Determine how many lines below contain the string "margin" and give that number without anything else.

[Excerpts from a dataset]
###
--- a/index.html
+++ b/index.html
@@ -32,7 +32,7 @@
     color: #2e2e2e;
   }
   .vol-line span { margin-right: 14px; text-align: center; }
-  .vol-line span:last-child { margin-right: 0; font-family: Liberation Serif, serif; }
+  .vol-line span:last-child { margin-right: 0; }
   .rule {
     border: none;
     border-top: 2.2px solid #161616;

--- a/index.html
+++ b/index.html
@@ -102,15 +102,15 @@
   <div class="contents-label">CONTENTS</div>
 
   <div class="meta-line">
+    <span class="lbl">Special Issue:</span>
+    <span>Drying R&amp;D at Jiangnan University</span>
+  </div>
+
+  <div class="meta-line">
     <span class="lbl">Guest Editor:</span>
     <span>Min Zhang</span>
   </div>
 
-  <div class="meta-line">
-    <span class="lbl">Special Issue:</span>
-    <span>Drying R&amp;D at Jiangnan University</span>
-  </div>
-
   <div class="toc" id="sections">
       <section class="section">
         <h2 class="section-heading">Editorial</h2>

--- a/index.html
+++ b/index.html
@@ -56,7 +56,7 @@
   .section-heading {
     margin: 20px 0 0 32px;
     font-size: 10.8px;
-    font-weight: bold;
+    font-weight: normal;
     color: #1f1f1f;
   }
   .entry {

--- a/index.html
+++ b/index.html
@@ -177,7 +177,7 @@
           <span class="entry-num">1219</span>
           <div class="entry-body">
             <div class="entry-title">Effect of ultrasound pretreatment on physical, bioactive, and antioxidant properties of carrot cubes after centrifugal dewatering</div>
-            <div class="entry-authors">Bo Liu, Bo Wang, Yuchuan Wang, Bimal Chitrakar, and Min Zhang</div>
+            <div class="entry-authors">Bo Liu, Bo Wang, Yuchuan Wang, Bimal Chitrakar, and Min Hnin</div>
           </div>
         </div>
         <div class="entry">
###
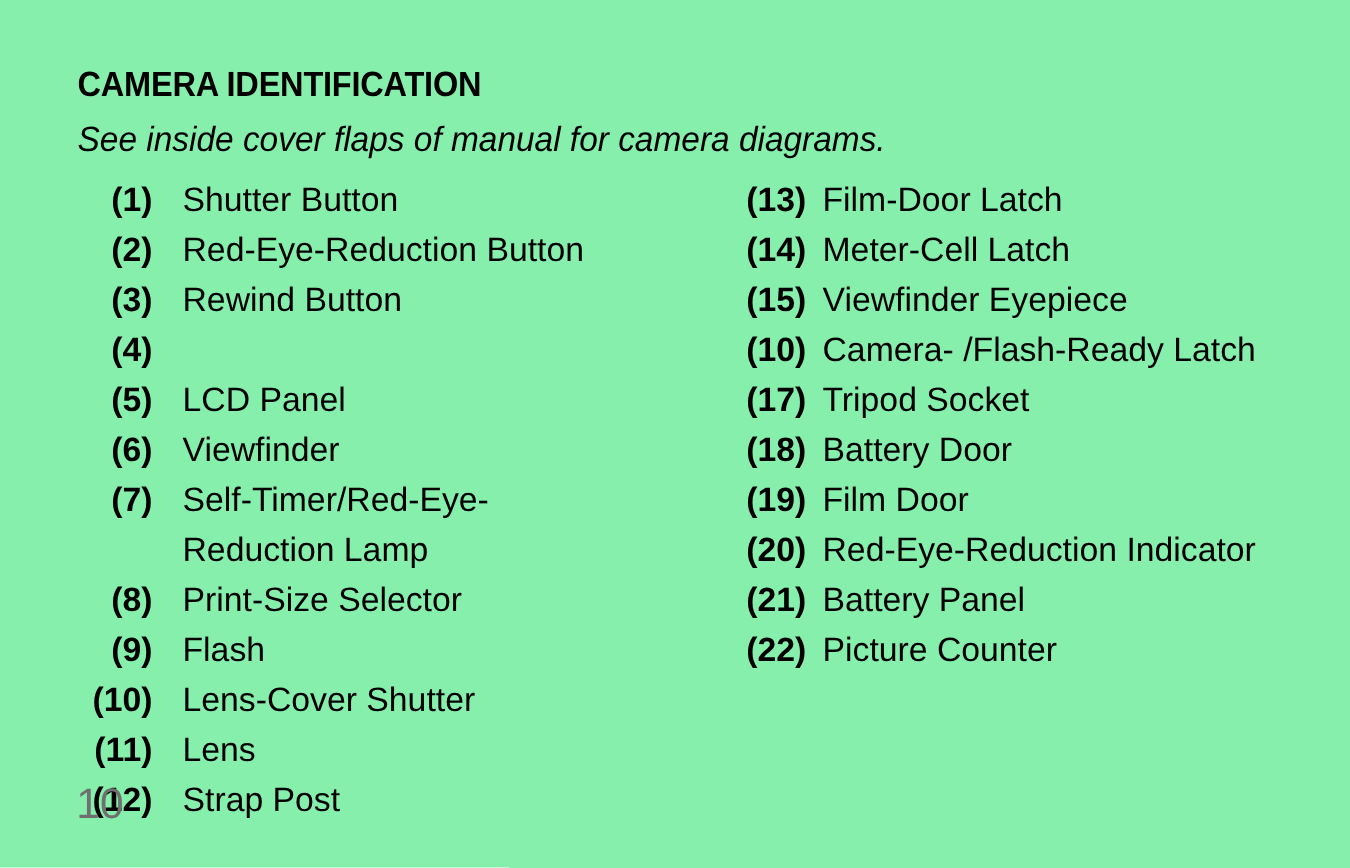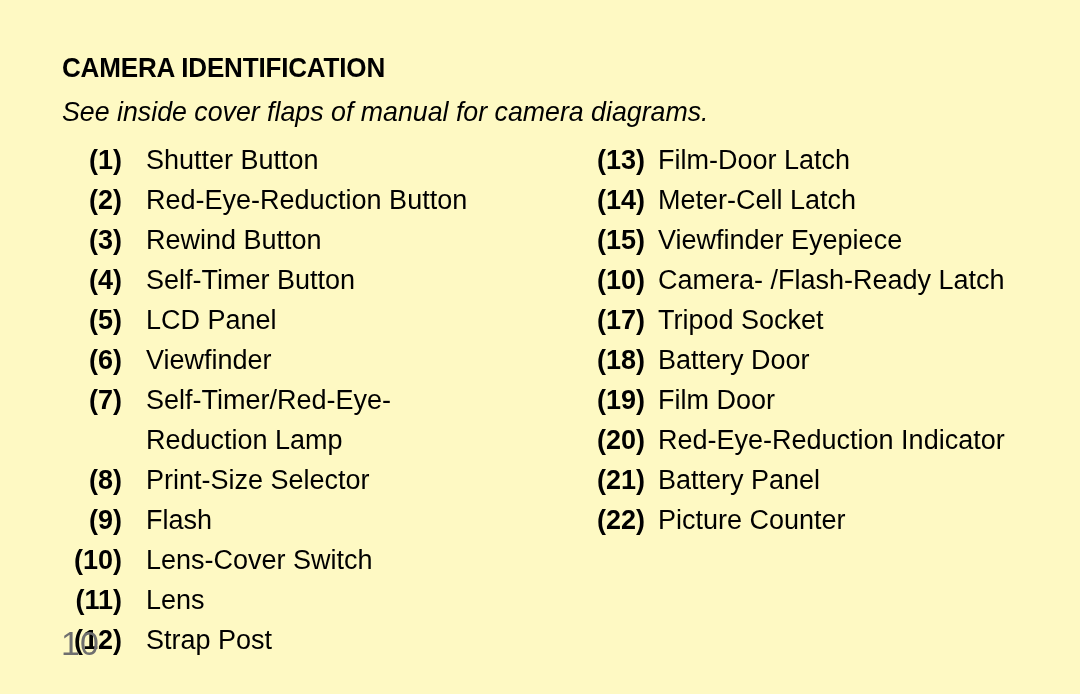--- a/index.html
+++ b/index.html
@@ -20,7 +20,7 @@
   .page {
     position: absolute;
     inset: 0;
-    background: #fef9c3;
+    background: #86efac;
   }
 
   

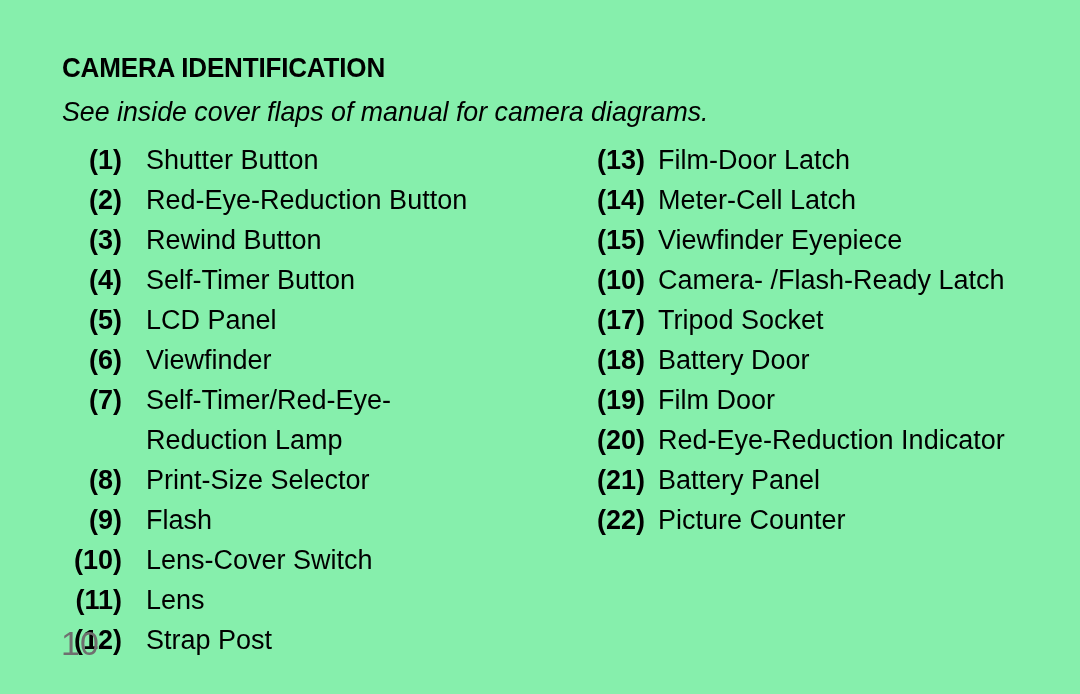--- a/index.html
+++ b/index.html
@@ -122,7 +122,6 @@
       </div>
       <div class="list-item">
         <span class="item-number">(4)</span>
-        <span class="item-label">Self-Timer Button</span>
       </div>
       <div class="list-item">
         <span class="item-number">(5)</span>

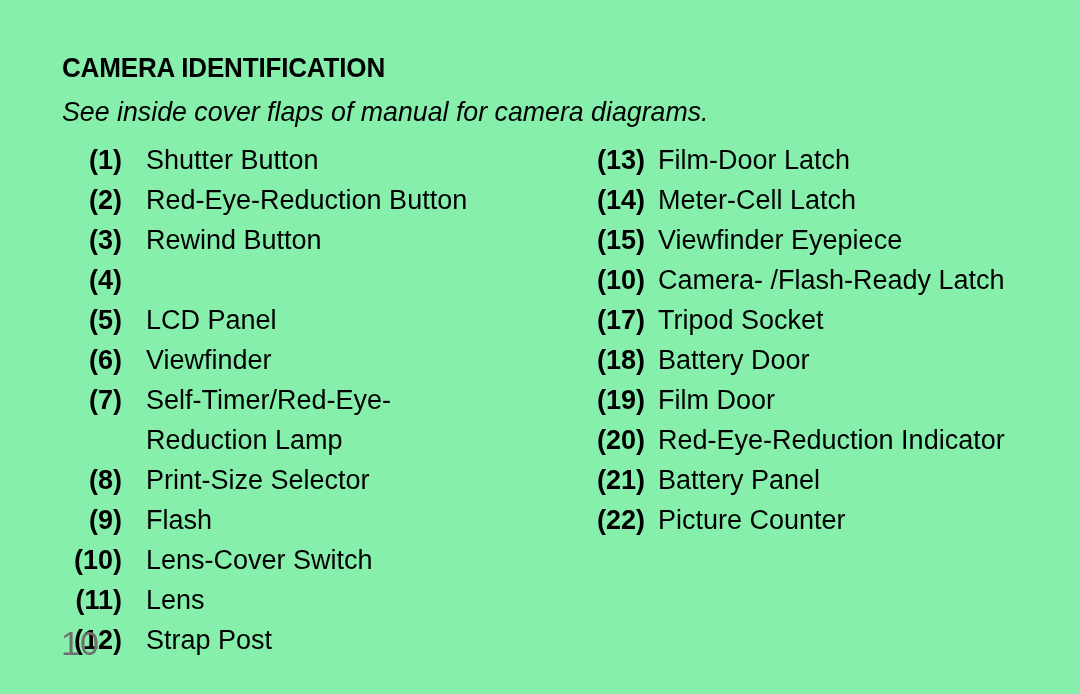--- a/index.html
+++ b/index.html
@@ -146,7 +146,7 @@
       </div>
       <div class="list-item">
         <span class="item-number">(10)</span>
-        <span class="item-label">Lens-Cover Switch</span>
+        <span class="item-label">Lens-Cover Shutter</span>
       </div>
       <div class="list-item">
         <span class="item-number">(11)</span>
###
ANSWER SECTION - 4